Herkesten daha üstün
olabilmek, daha fazla para kazanabilmek ve dünyadan daha fazla yararlanabilmek
için çoğu zaman pek çok ahlaki ve insani özelliklerinden rahatlıkla taviz
verebilirler. Bu da onlara sandıkları gibi iyi bir hayat değil, aksine zor bir
hayat getirir. Ellerinde dünya hayatında değer gören ne kadar çok nimet olursa
olsun, geliştirdikleri bu kötü karakter nedeniyle bu nimetlerden umdukları
zevki alamaz ve bunları kendi lehlerinde kullanamazlar. İçerisine düştükleri
çıkar savaşı bunu engeller. Nimetlerin sadece kendilerine ait olmasını isterler
ve bu konuda delice bir hırsa kapılırlar. Bu da onlara ellerindekiyle
yetinemeyen tatminsiz bir karakter getirir.

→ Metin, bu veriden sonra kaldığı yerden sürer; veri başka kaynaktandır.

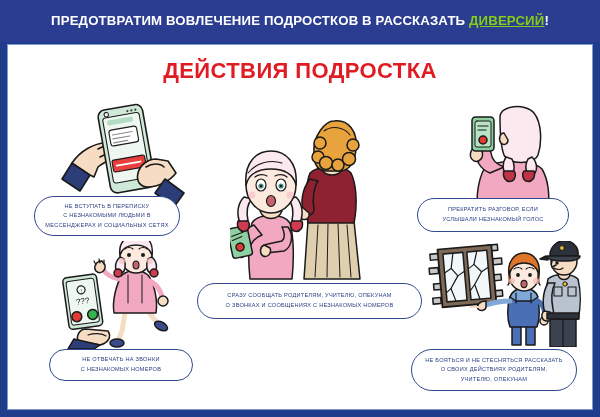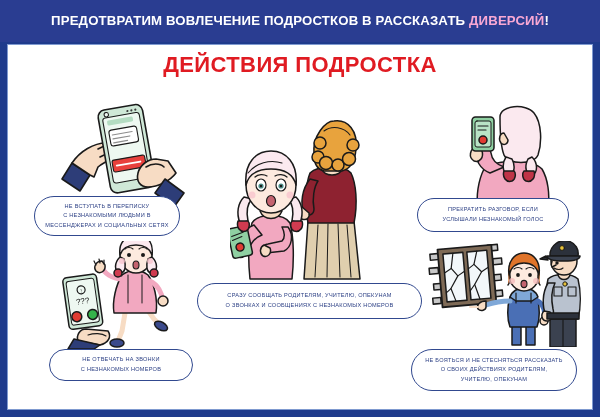"ДИВЕРСИЙ" .banner-text .accent { color: #f9a8d4 -> #84cc16; text-decoration: none -> underline }
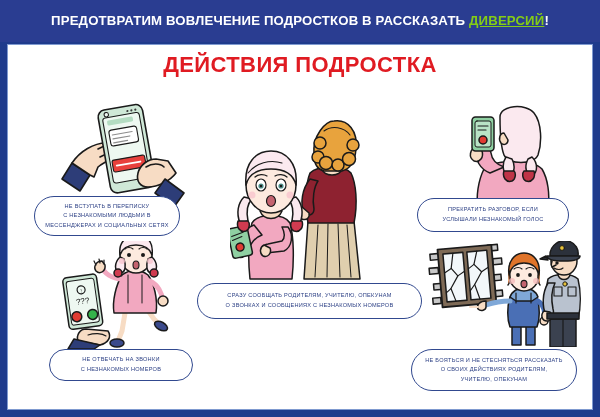"ДЕЙСТВИЯ ПОДРОСТКА" .title { top: 7px -> 13px }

Bu hırs ve yarış içerisinde dünya hayatının
nimetlerinden daha da fazla istifade edebilmek için koşuştururlarken, yavaş
yavaş hastalıklarla ve yaşlılık alametleriyle karşılaşmaya başlar ve bir süre
sonra ölüm gerçeği ile yüzleşirler. Bu aşamadan sonra ise dünyadakinin aksine,
para, mevki ve itibar gibi kavramların hiçbir işe yaramayacağı ve sadece
Allah'ın rızasını kazanmak için harcanan çabaların karşılık göreceği ahiret
hayatı ile karşılaşırlar. Ayetlerde bu gerçek ile karşılaştıklarında, hayatları
boyunca Allah'a yönelmeyi göz ardı edenlerin ebedi pişmanlıklarından şöyle
bahsedilir:
O inkar edenler Müslüman olmayı
nice kereler dileyecekler. Onları bırak; yesinler, yararlansınlar ve onları
(boş) emel oyalayadursun. İleride bileceklerdir. (Hicr Suresi, 2-3)
CAHİLİYE TOPLUMUNUN ALLAH İNANCI
Cahiliye toplumunu oluşturan insanların
tümünün yaşam stili ve dünyaya bakış açıları bir değildir. Aralarında din
ahlakını hiç bilmeyen insanlar olduğu gibi, din ahlakını tanıyan ve Allah'ın
pek çok hükmünden haberdar olan insanlar da vardır. Hatta bunların büyük bir
çoğunluğu da kendilerine sorulduğu zaman Allah'a inandıklarını söylerler:
De ki: "Eğer biliyorsanız
(söyleyin:) Yeryüzü ve onun içinde olanlar kimindir?"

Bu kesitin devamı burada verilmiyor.